D’Amato nodded. “Apparently Martini got greedy. Money makes people crazy, you know.” He shrugged. “Stokes was cooking the books at the law firm, getting a lot more than his salary. Your husband, apparently he got wise, and was not only going to fire Stokes, but worse, turn him in to the
authorities
. Stokes went whining to Lombardi, told Lombardi that Rothstein was going to give up some names too, that Rothstein knew who Stokes had been playing with. Got Lombardi all fired up. Wanted to make sure they wanted Rothstein dead too. You know how it is.”

Wanted to make sure they wanted Rothstein dead too. You know how it is.
The words were burning in her ears. But she needed to hear it all, and now that D’Amato had started, he appeared to like talking. Kate nodded for him to continue.

“They deserved each other, Baldoni and Stokes.
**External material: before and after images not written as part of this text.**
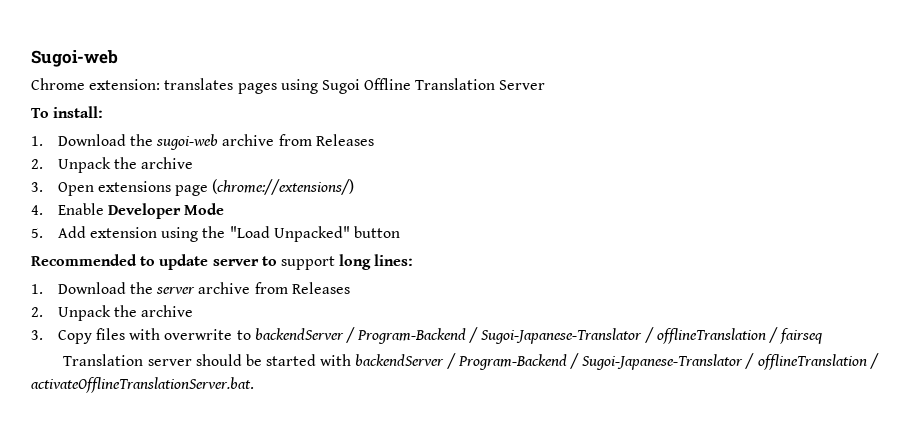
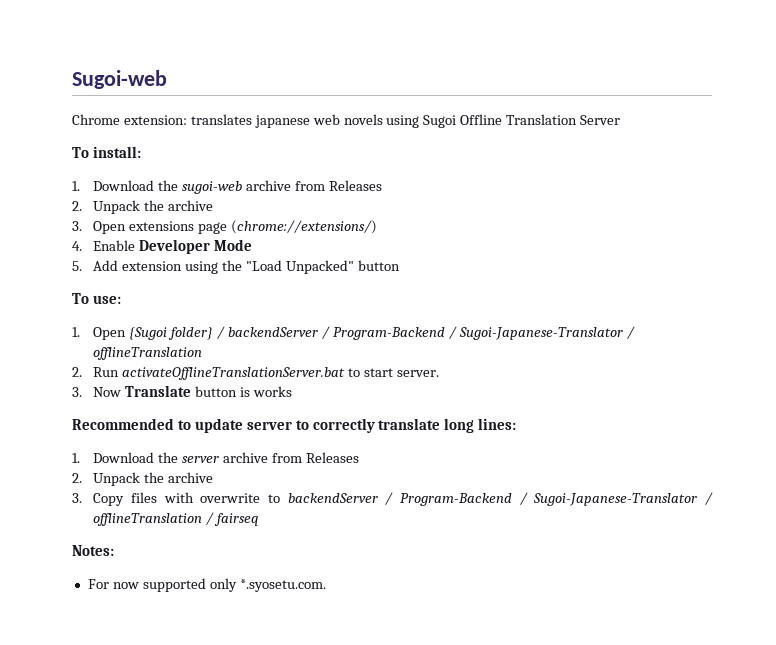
[237,83,277,94] pages -> [254,114,383,128] japanese web novels
(400, 232) none -> [72,293,121,304] [72,326,635,340] [93,347,203,360] [72,367,439,380] [72,385,292,397] // To use: // 1. Open {Sugoi folder} / backendServer / Program-Backend / Sugoi-Japanese-Translator / offlineTranslation // 2. Run activateOfflineTranslationServer.bat to start server. // 3. Now Translate button is works
[280,256,335,270] support -> [312,418,441,433] correctly translate
[63,353,879,370] [31,377,254,393] Translation server should be started with backendServer / Program-Backend / Sugoi-Japanese-Translator / offlineTranslation / activateOfflineTranslationServer.bat. -> [72,545,114,556] [87,578,326,592] Notes: // For now supported only *.syosetu.com.

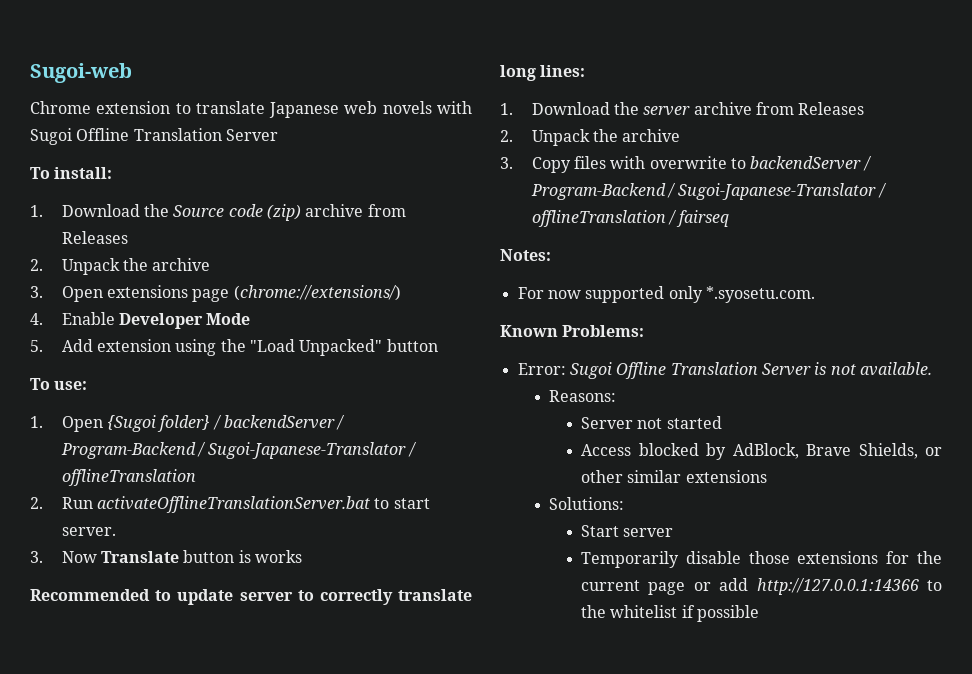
[123,114,310,128] extension: translates japanese -> [96,101,340,118] extension to translate Japanese
[386,115,420,128] using -> [436,101,472,114] with
[182,181,243,194] sugoi-web -> [173,204,302,221] Source code (zip)
(326, 585) none -> [500,325,645,337] [517,362,932,379] [549,390,617,402] [581,416,722,429] [581,443,942,460] [581,470,767,483] [549,497,625,510] [581,525,674,537] [581,551,942,568] [581,578,942,595] [581,605,760,622] // Known Problems: // Error: Sugoi Offline Translation Server is not available. // Reasons: // Server not started // Access blocked by AdBlock, Brave Shields, or other similar extensions // Solutions: // Start server // Temporarily disable those extensions for the current page or add http://127.0.0.1:14366 to the whitelist if possible

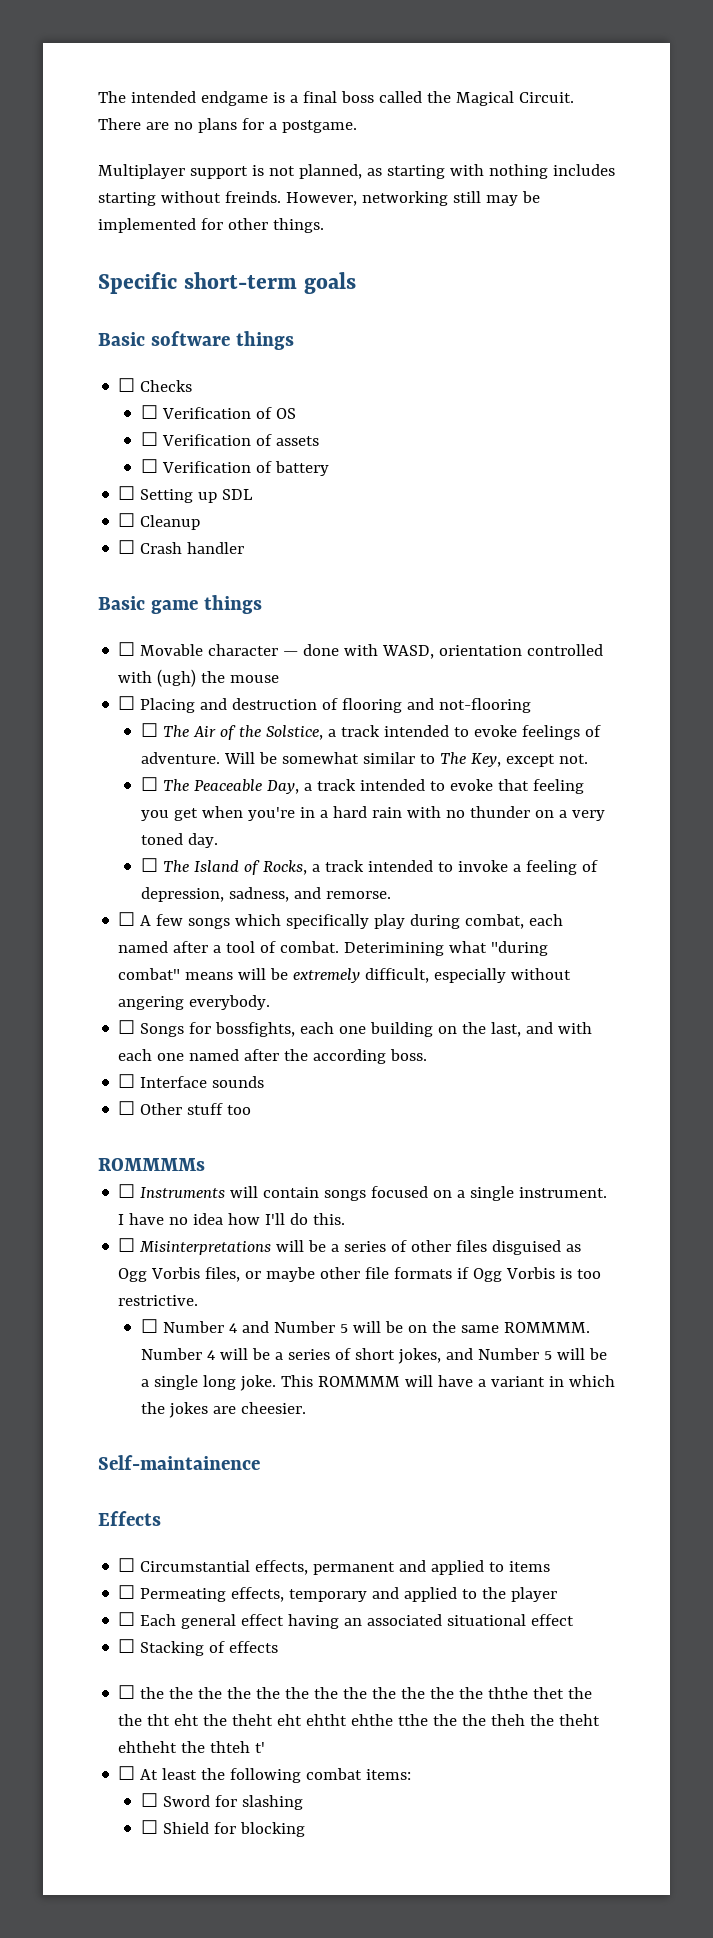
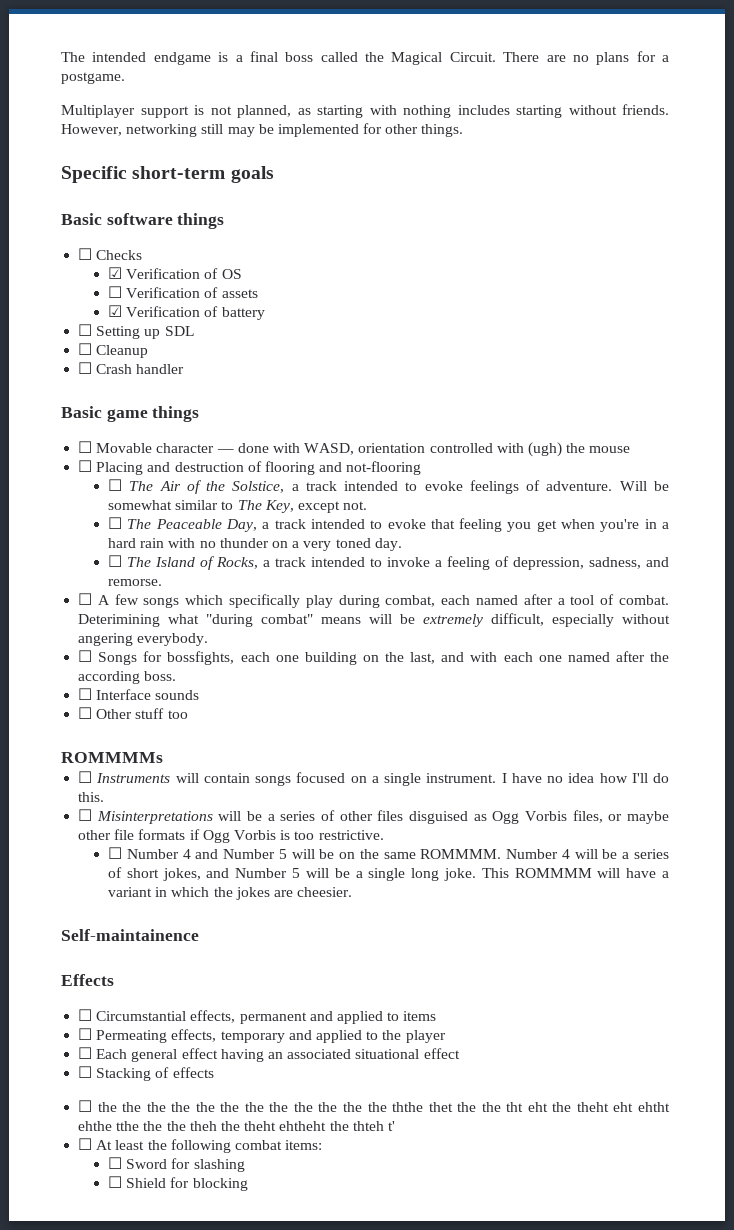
[224,191,281,203] freinds. -> [622,104,669,115] friends.
[140,405,158,419] ☐ -> [108,267,123,279] ☑
[140,459,158,473] ☐ -> [108,305,123,317] ☑

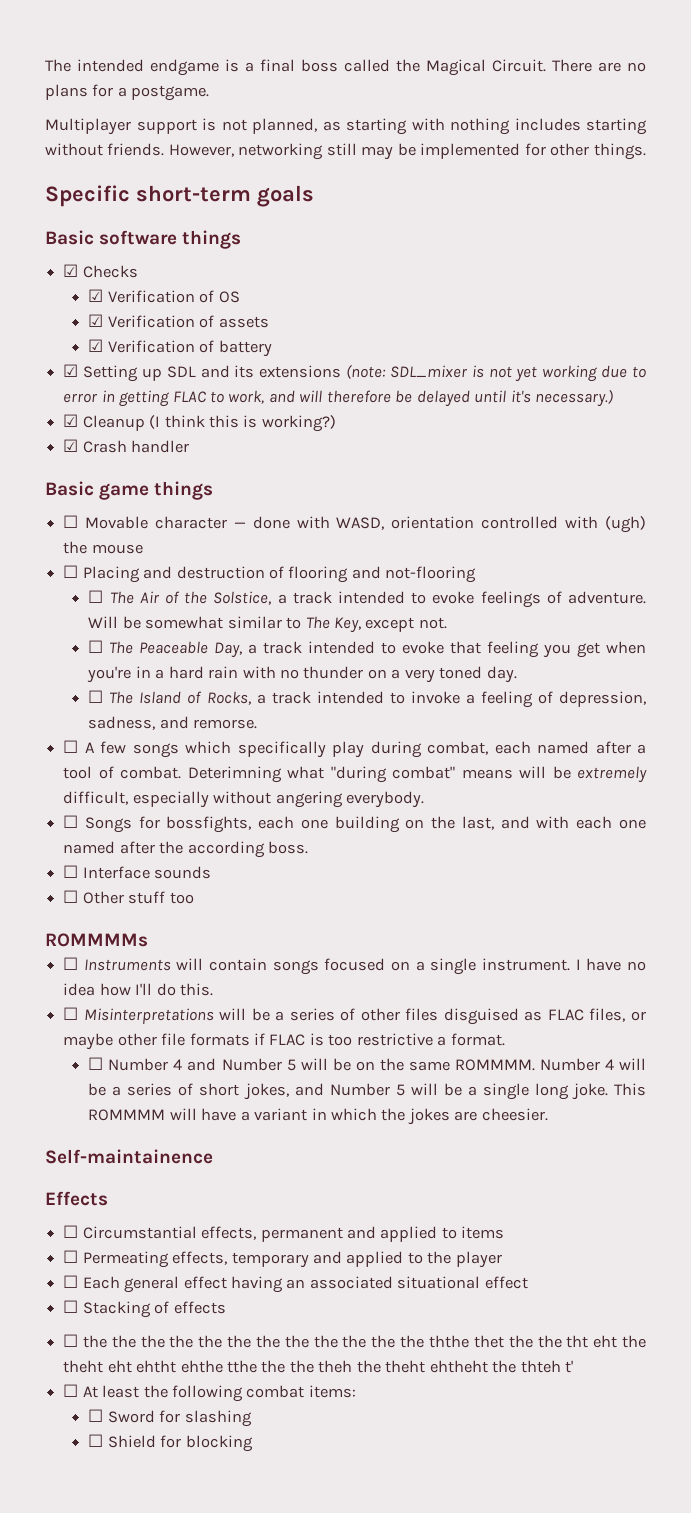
[78,248,93,260] ☐ -> [63,264,79,277] ☑
[108,286,123,298] ☐ -> [88,314,104,327] ☑
[78,324,93,336] ☐ -> [63,364,79,377] ☑
[78,343,149,358] [78,362,93,374] // ☐ Cleanup // ☐ -> [200,364,646,382] [63,389,614,407] [63,414,336,432] [63,439,79,452] and its extensions (note: SDL_mixer is not yet working due to error in getting FLAC to work, and will therefore be delayed until it's necessary.) // ☑ Cleanup (I think this is working?) // ☑
[78,614,161,627] Deterimining -> [187,766,282,783] Deterimning
[492,811,568,824] Ogg Vorbis -> [547,1009,584,1021] FLAC
[202,830,384,843] Ogg Vorbis is too restrictive. -> [269,1033,505,1046] FLAC is too restrictive a format.

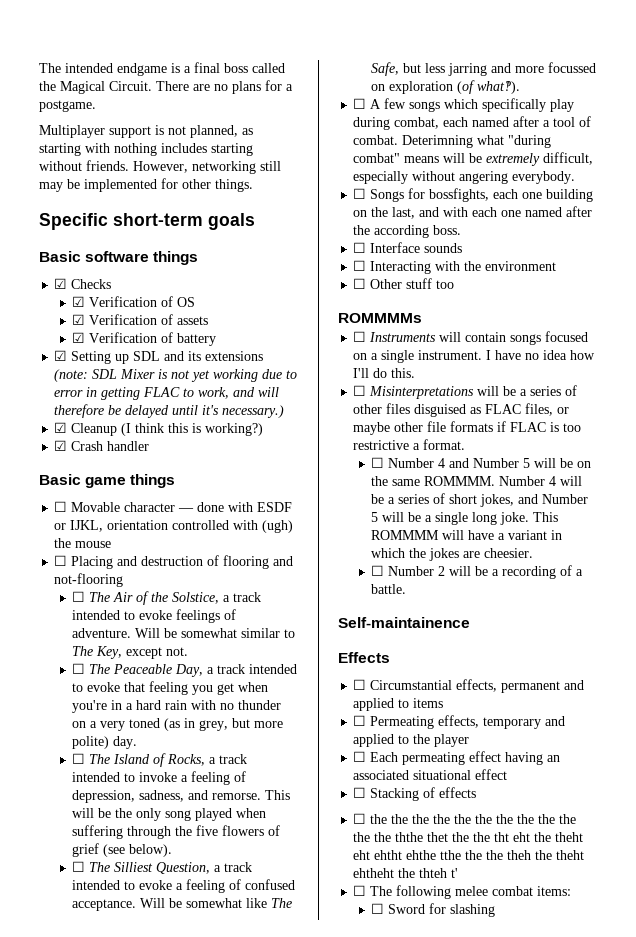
[389,365,468,378] SDL_mixer -> [92,369,156,379] SDL Mixer
[336,517,385,530] WASD, -> [257,502,293,512] [54,520,104,532] ESDF or IJKL,
(483, 672) none -> [164,718,284,731] [72,736,110,749] (as in grey, but more polite)
(258, 724) none -> [265,790,291,800] [72,808,267,821] [72,825,281,839] [72,843,173,857] [72,861,253,874] [72,879,296,893] [72,898,293,911] [371,62,597,76] [371,80,521,94] This will be the only song played when suffering through the five flowers of grief (see below). // ☐ The Silliest Question, a track intended to evoke a feeling of confused acceptance. Will be somewhat like The Safe, but less jarring and more focussed on exploration (of what‽).
(212, 872) none -> [353,260,557,274] // ☐ Interacting with the environment
(548, 1114) none -> [371,565,584,579] [371,584,407,594] // ☐ Number 2 will be a recording of a battle.
[124,1276,180,1293] general -> [402,752,466,765] permeating
[82,1385,243,1402] At least the following -> [370,885,489,899] The following melee
[88,1434,253,1452] // ☐ Shield for blocking -> (496, 910) none

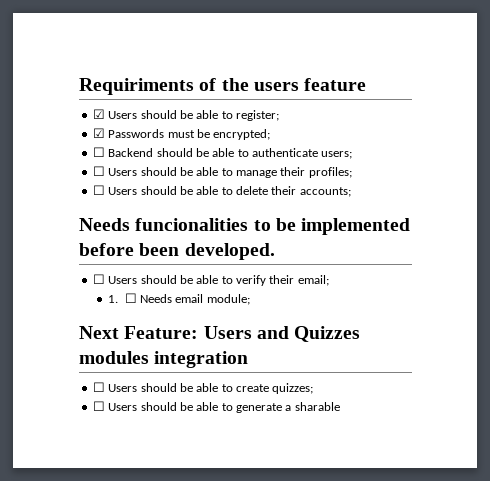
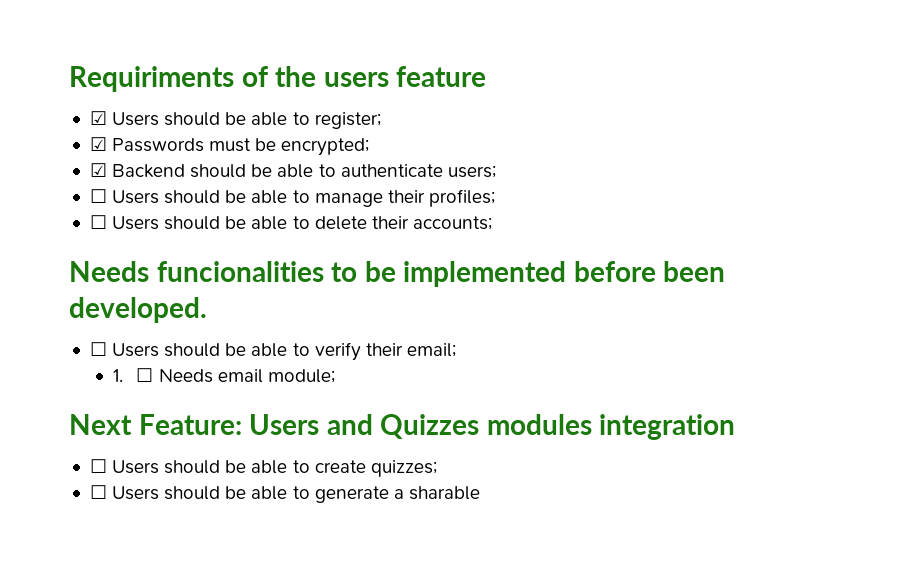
[92,147,105,157] ☐ -> [89,163,107,177] ☑

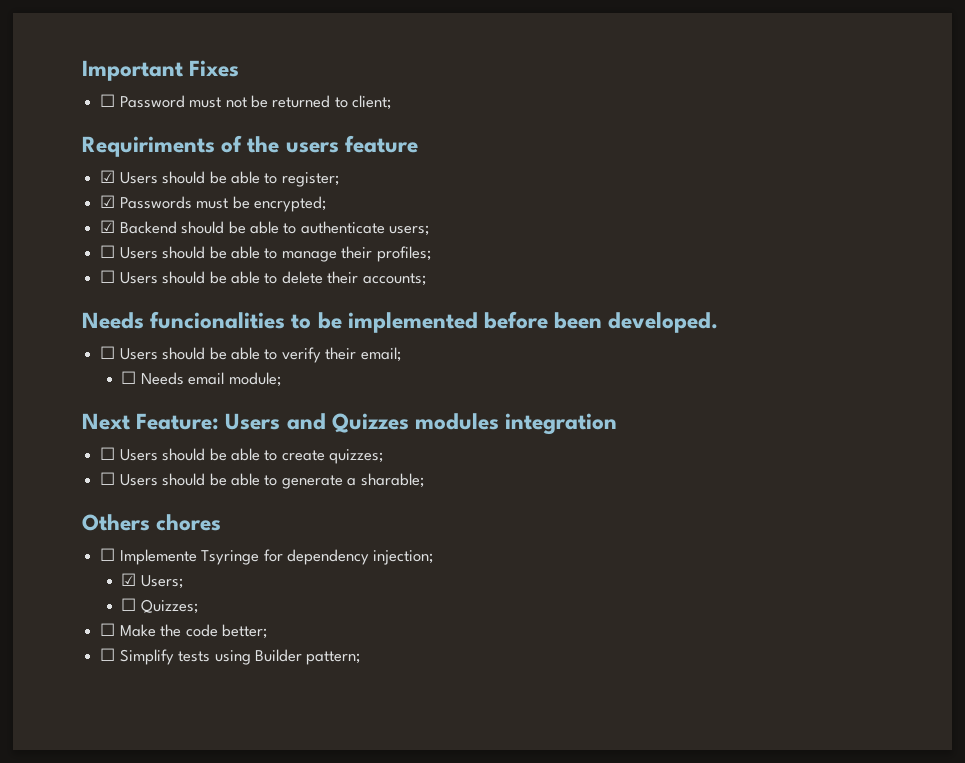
(69, 79) none -> [82,60,240,81] [100,94,392,110] Important Fixes // ☐ Password must not be returned to client; //
[113,369,124,382] 1. -> (401, 354) none
[408,486,480,500] sharable -> [360,473,424,488] [82,514,222,531] [100,548,434,565] [121,573,183,589] [121,598,198,614] [100,623,267,639] [100,648,361,665] sharable; // Others chores // ☐ Implemente Tsyringe for dependency injection; // ☑ Users; // ☐ Quizzes; // ☐ Make the code better; // ☐ Simplify tests using Builder pattern;

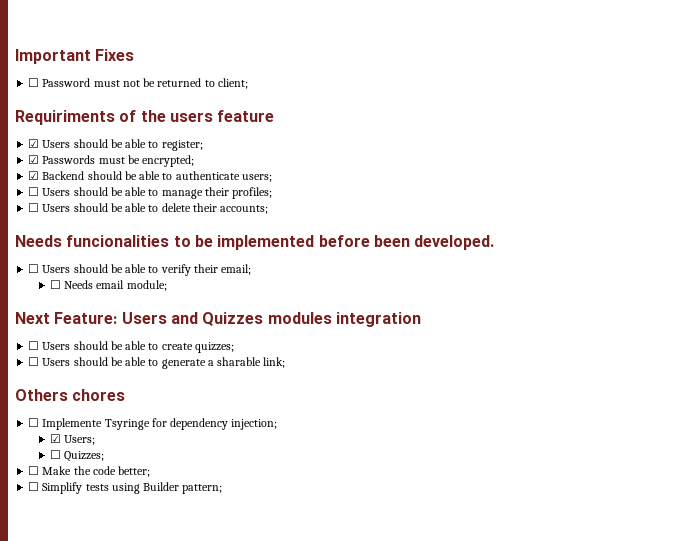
[360,473,424,488] sharable; -> [217,357,286,368] sharable link;

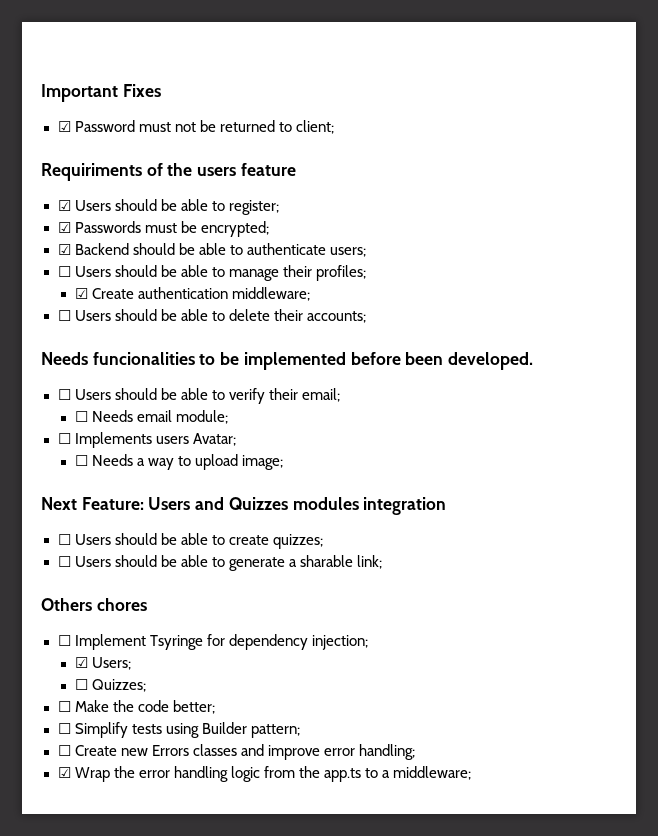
[28,78,40,87] ☐ -> [57,121,71,132] ☑
(273, 193) none -> [74,287,310,301] // ☑ Create authentication middleware;
(167, 285) none -> [57,432,236,448] [74,454,284,470] // ☐ Implements users Avatar; // ☐ Needs a way to upload image;
[42,418,103,430] Implemente -> [74,634,146,650] Implement
(223, 489) none -> [57,744,415,760] [57,766,472,782] // ☐ Create new Errors classes and improve error handling; // ☑ Wrap the error handling logic from the app.ts to a middleware;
Angelo says, yeah, he’ll take care of Rothstein, but he wants fifty grand for the job, and Stokes has the balls to say, fine, and skims a little more off the law office books. Ironic, you might say, that it was your husband’s own money that paid for his hit, huh?”

Kate was feeling sick. Andy had ordered Richard’s death, and paid for it with money from Richard’s firm. “How do you know all this?”